*** Material shown ***

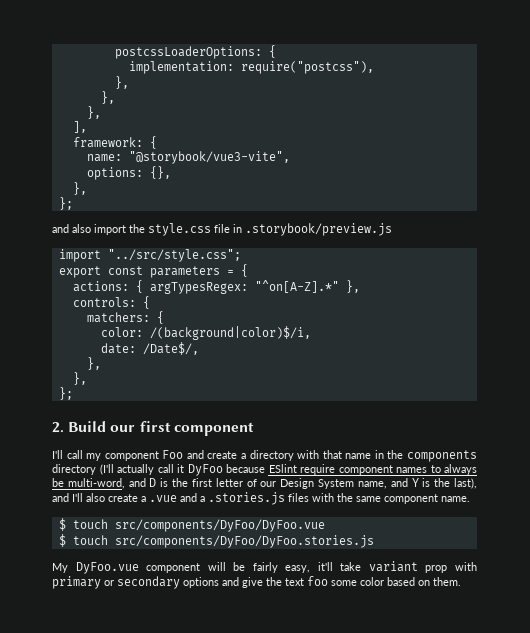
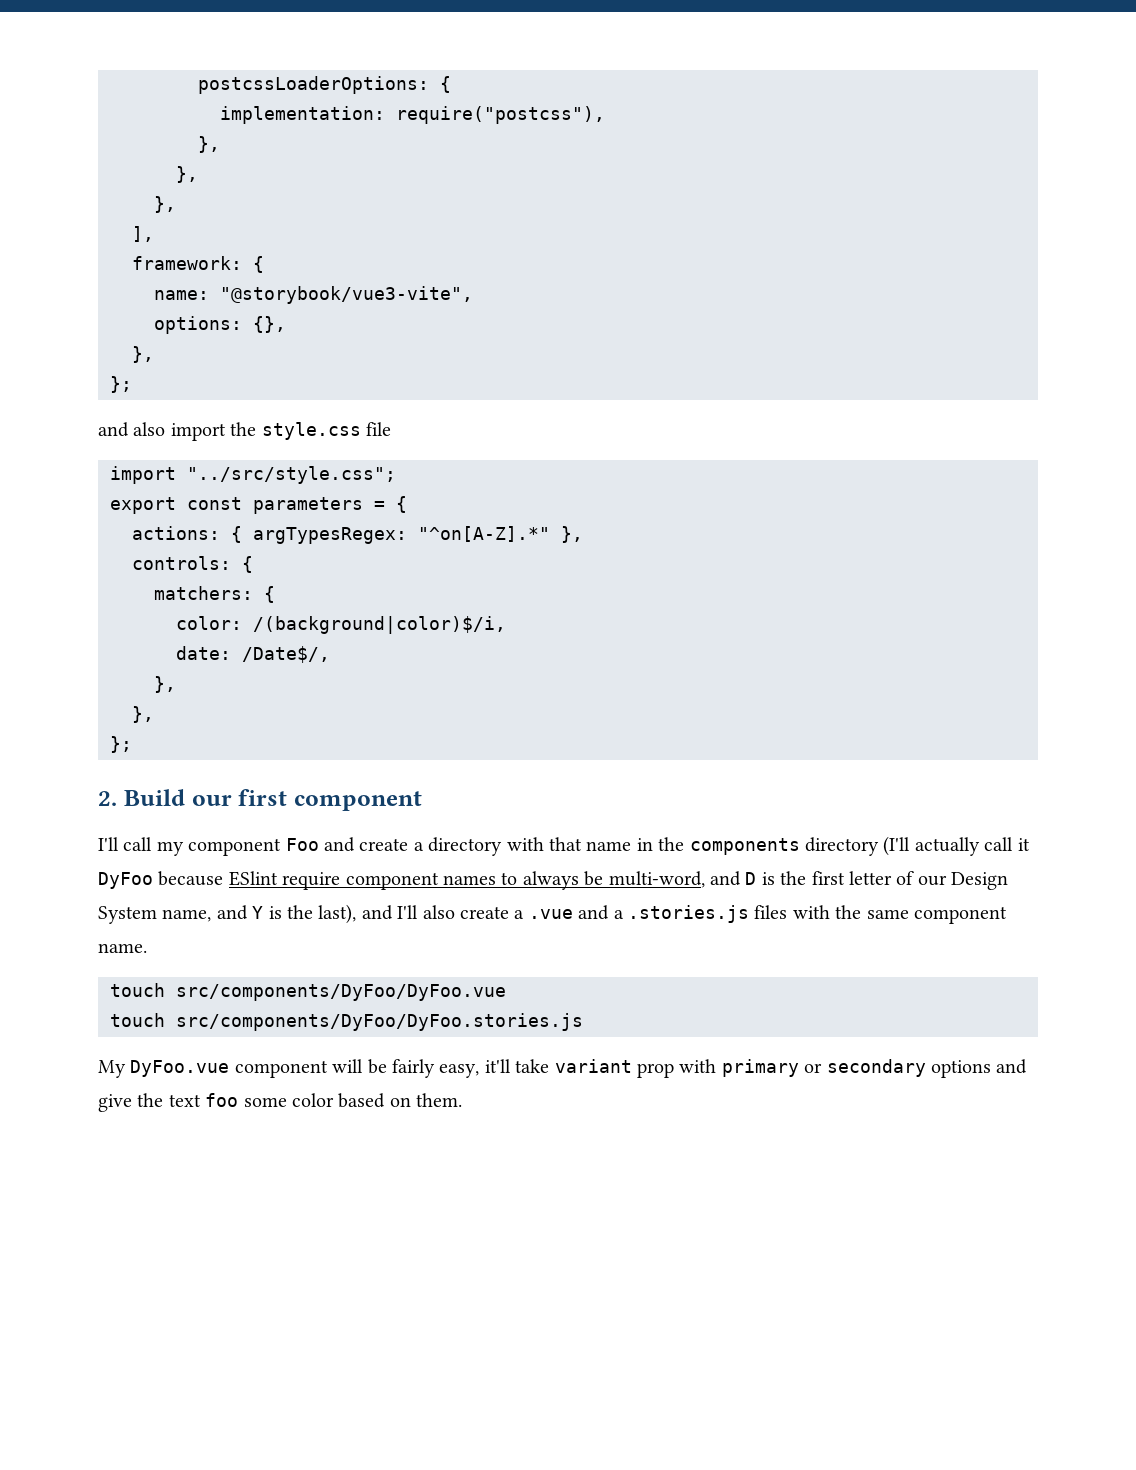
[233,223,392,236] in .storybook/preview.js -> (391, 429) none
[58,518,66,531] $ -> (147, 948) none
[58,534,66,547] $ -> (506, 992) none

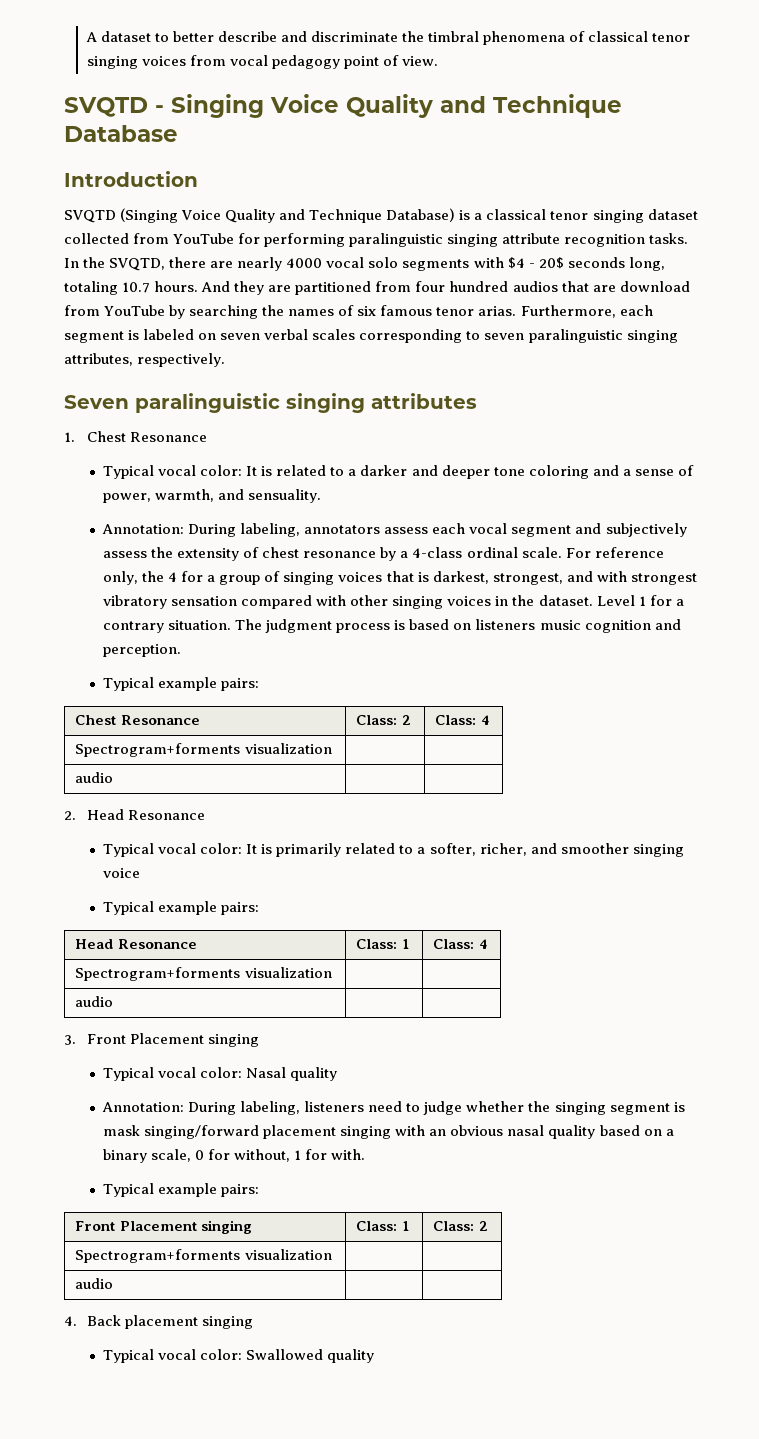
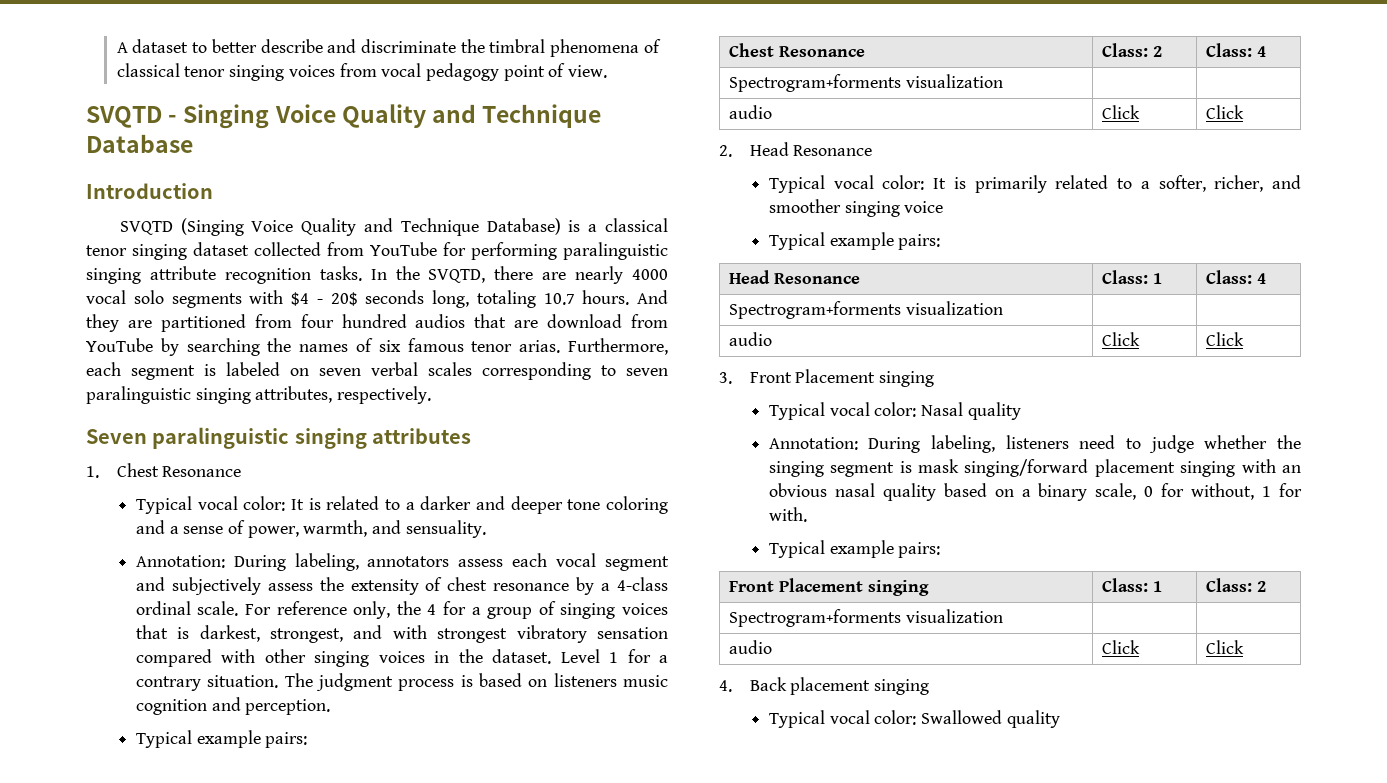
(114, 777) | -> [1102,105,1141,119] [1206,105,1245,119] Click | Click
(114, 1001) | -> [1102,332,1141,346] [1206,332,1245,346] Click | Click
(114, 1283) | -> [1102,640,1141,654] [1206,640,1245,654] Click | Click

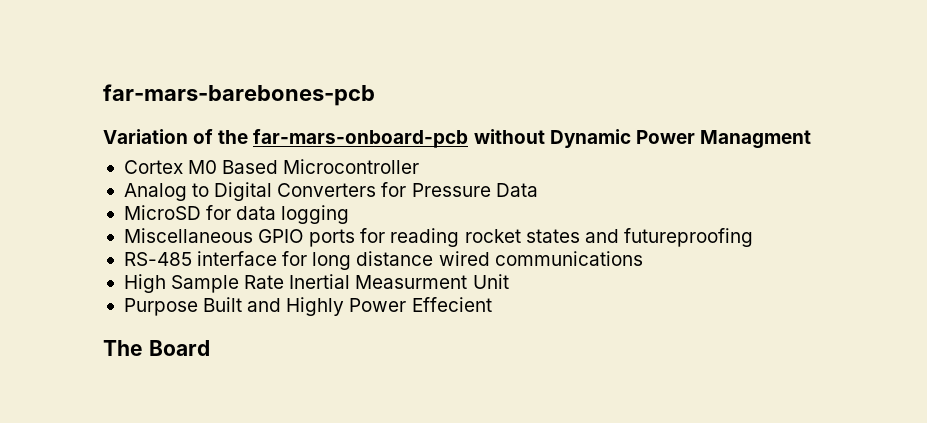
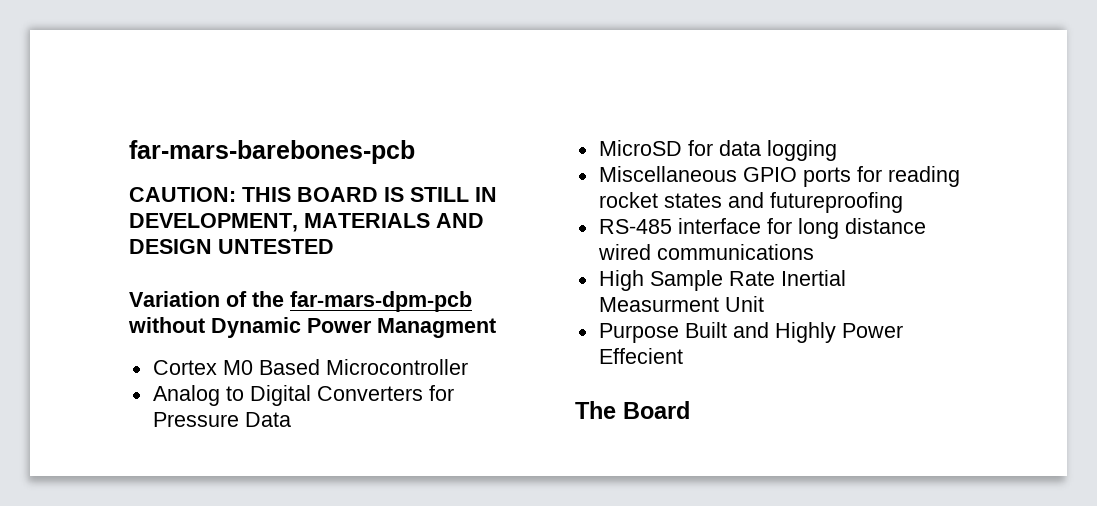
(375, 95) none -> [129,187,497,202] [129,213,484,232] [129,239,334,254] // CAUTION: THIS BOARD IS STILL IN DEVELOPMENT, MATERIALS AND DESIGN UNTESTED
[253,129,469,148] far-mars-onboard-pcb -> [290,291,472,312] far-mars-dpm-pcb

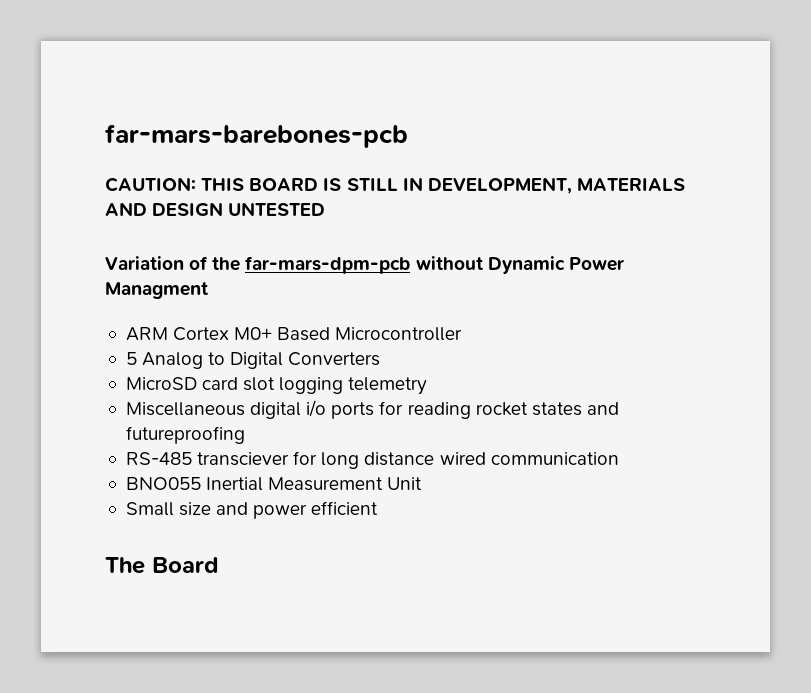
[152,360,253,375] Cortex M0 -> [125,327,273,341] ARM Cortex M0+
(468, 367) none -> [125,352,137,365] 5
[428,385,454,401] [152,412,291,427] for Pressure Data -> (381, 359) none
[687,140,761,156] for data -> [202,377,276,391] card slot
(837, 150) none -> [348,377,428,395] telemetry
[742,167,797,182] GPIO -> [250,400,327,419] digital i/o
[677,218,761,234] interface -> [197,452,290,466] transciever
[656,244,814,260] [598,270,846,291] [598,296,764,312] [598,322,903,343] [598,348,683,364] communications // High Sample Rate Inertial Measurment Unit // Purpose Built and Highly Power Effecient -> [490,452,619,465] [125,477,423,491] [125,501,379,519] communication // BNO055 Inertial Measurement Unit // Small size and power efficient

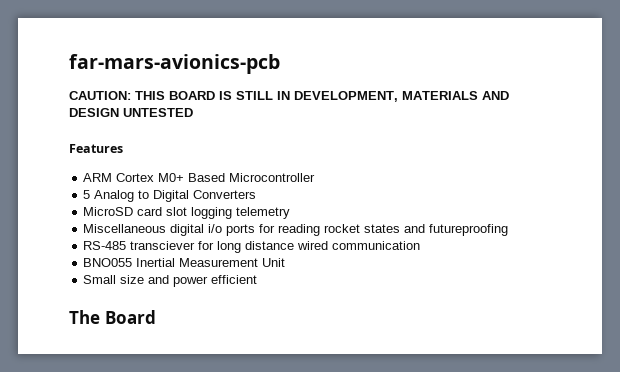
[105,124,408,148] far-mars-barebones-pcb -> [69,54,280,74] far-mars-avionics-pcb
[105,256,624,274] [105,282,208,299] Variation of the far-mars-dpm-pcb without Dynamic Power Managment -> [69,144,123,153] Features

*** End of Material shown ***

What the task requires:
Your answer is all of the records restated word for word, pictures excluded.

Task answer:
[233,223,392,236] in .storybook/preview.js -> (391, 429) none
[58,518,66,531] $ -> (147, 948) none
[58,534,66,547] $ -> (506, 992) none

(114, 777) | -> [1102,105,1141,119] [1206,105,1245,119] Click | Click
(114, 1001) | -> [1102,332,1141,346] [1206,332,1245,346] Click | Click
(114, 1283) | -> [1102,640,1141,654] [1206,640,1245,654] Click | Click

(375, 95) none -> [129,187,497,202] [129,213,484,232] [129,239,334,254] // CAUTION: THIS BOARD IS STILL IN DEVELOPMENT, MATERIALS AND DESIGN UNTESTED
[253,129,469,148] far-mars-onboard-pcb -> [290,291,472,312] far-mars-dpm-pcb

[152,360,253,375] Cortex M0 -> [125,327,273,341] ARM Cortex M0+
(468, 367) none -> [125,352,137,365] 5
[428,385,454,401] [152,412,291,427] for Pressure Data -> (381, 359) none
[687,140,761,156] for data -> [202,377,276,391] card slot
(837, 150) none -> [348,377,428,395] telemetry
[742,167,797,182] GPIO -> [250,400,327,419] digital i/o
[677,218,761,234] interface -> [197,452,290,466] transciever
[656,244,814,260] [598,270,846,291] [598,296,764,312] [598,322,903,343] [598,348,683,364] communications // High Sample Rate Inertial Measurment Unit // Purpose Built and Highly Power Effecient -> [490,452,619,465] [125,477,423,491] [125,501,379,519] communication // BNO055 Inertial Measurement Unit // Small size and power efficient

[105,124,408,148] far-mars-barebones-pcb -> [69,54,280,74] far-mars-avionics-pcb
[105,256,624,274] [105,282,208,299] Variation of the far-mars-dpm-pcb without Dynamic Power Managment -> [69,144,123,153] Features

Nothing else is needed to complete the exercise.